専門家である弁護士の協力を得ることで,解雇を撤回させて復職することや,やむを得ずに退職に応じる場合でも,以前より有利な退職条件の提示を受けることができます。
解雇には,普通解雇,整理解雇,懲戒解雇などがあります。解雇の種類に応じて,法的な規制が異なっています。
解雇といえば,通常は,この普通解雇であることがほとんどです。
労働契約法16条では,「客観的に合理的な理由を欠き,社会通念上相当であると認められない場合は,その権利を濫用したものとして無効となる」と規定されています。これまでの裁判例では,解雇の理由となった事実が重大ものであり,解雇する以外に手段がなく,かつ労働者の側に同情するような事実がほとんどない場合にのみ,解雇が相当になると認めていると思われます。
例えば,勤務態度が不良である,重大なミスをしたなど従業員側に大きな責任や原因が認められる場合でも,書面での厳重注意などがなく,いきなり解雇する場合には,たいてい無効になります。
このように,法的に解雇できる場合はかなり限定されています。しかし,現実には,会社側がそのような厳しい法的規制を知らずに,安易に解雇するとの事例が数多く見られます。

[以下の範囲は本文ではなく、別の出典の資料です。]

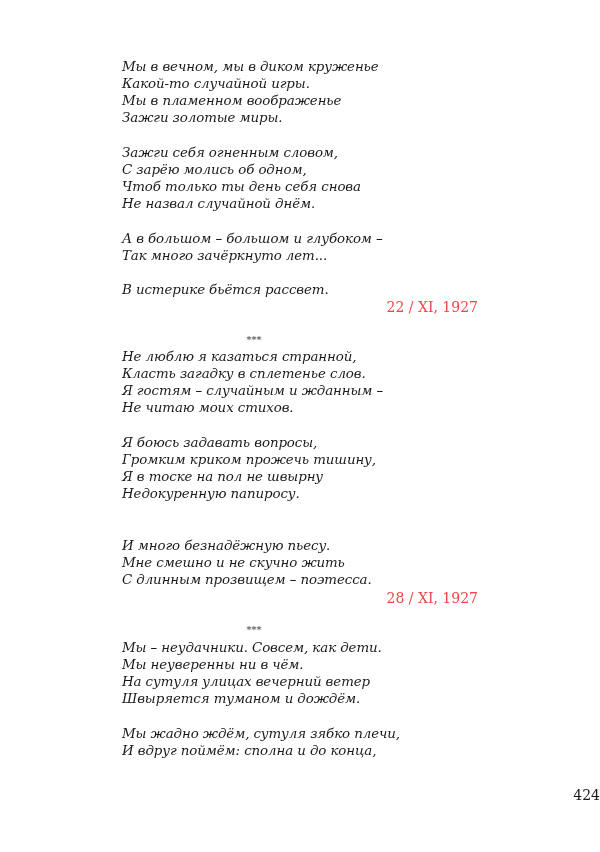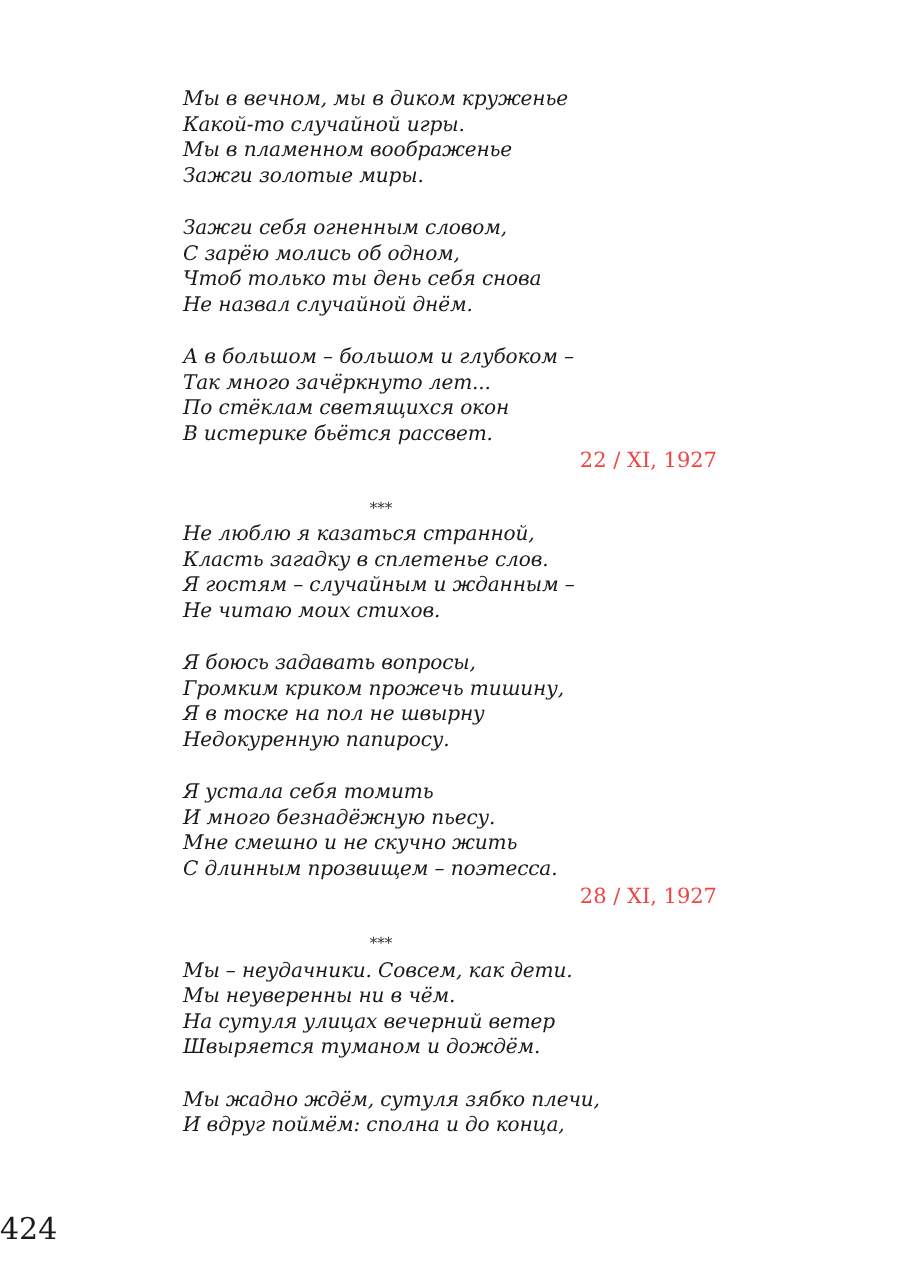"По стёклам светящихся окон" div.line { html: <div>По стёклам светящихся окон</div> -> none }
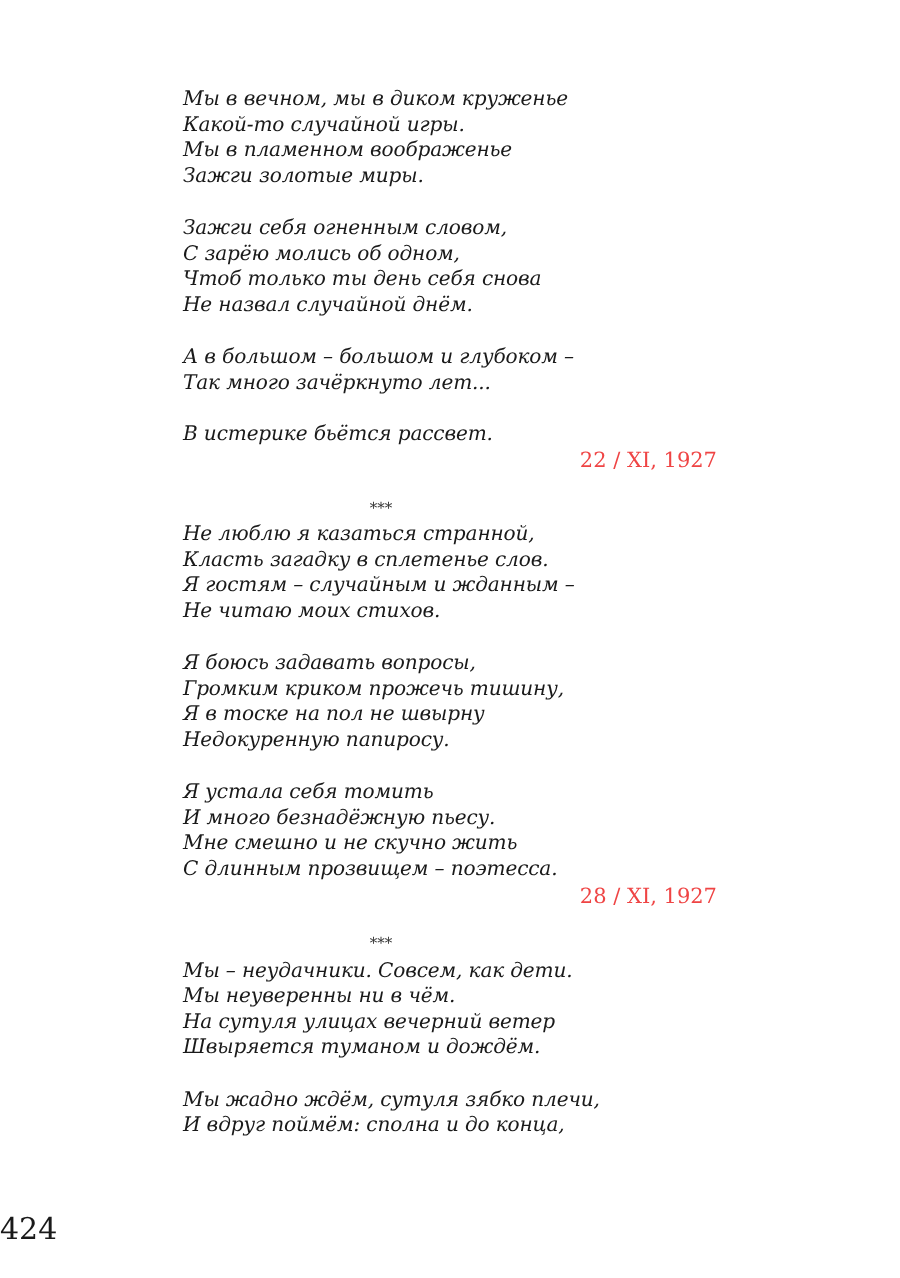"Я устала себя томить" div.line { html: <div>Я устала себя томить</div> -> none }
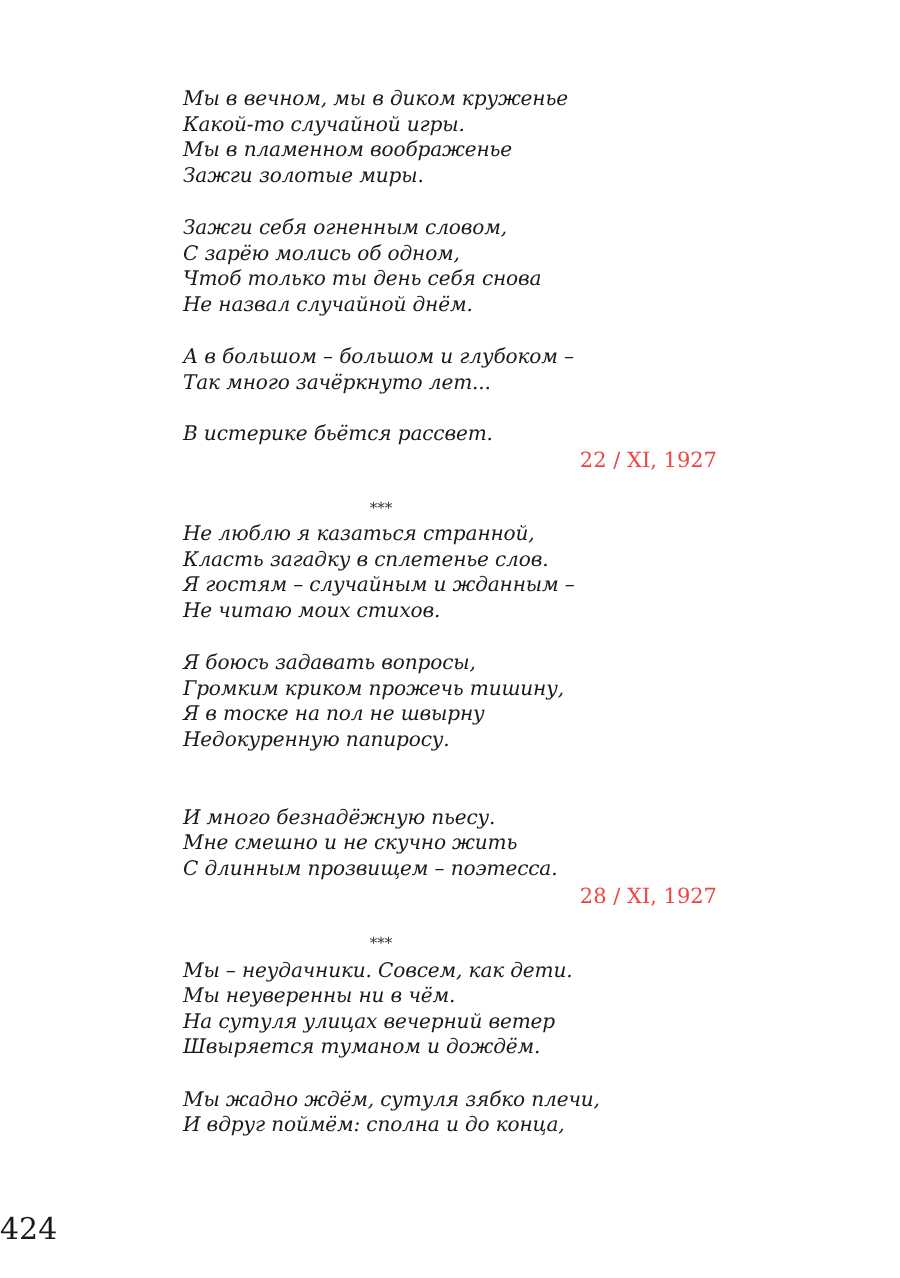"424" .pagenum { font-size: 20px -> 14px; margin-top: 20px -> none; text-align: left -> right }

そのような場合は,ほぼ間違いなく解雇は無効となります。
会社の業績悪化に対応して,人件費削減のために行われる解雇のことです。不況が続く近年においてよく見られる解雇といえます。
整理解雇については,裁判例により確立された四要件があります。
①人員削減の必要性
②人員削減の手段として整理解雇を選択することの必要性(解雇回避努力義務)
③被解雇者選定の妥当性
④手続きの妥当性
これらの四要件を充たす必要があるとされています。
ところが,現実的に,この要件を充たすことは簡単ではありません。極めて厳格な(労働者側に有利な)裁判例であるといえます。
会社側に解雇の法的知識が乏しいことが多いため,会社側が安易に業績悪化を理由に解雇することがあります。ところが,裁判例の四要件を充たすことができないため,解雇が無効とされることが多いといえます。
反対に,会社側に解雇の法的知識があれば,整理解雇が簡単にはできないことを認識しているので,そもそも整理解雇以外の手段で,退職を奨めることが多いようです。具体的には,退職金の上乗せをするなどして,希望退職者を募集するくらいに止めるということが多いようです。
整理解雇や退職勧奨がなされた場合には,まずは専門家である弁護士に相談することが重要です。
懲戒処分の中で,一番重い処分としてなされます。この解雇がなされた場合には,退職金も支払われないと定められている企業が多いようです。
典型的なケースとしては,会社のお金を横領したという場合や,会社の就業規則で規定されている懲戒事由の中でも重大な事由に該当したという場合が考えられます。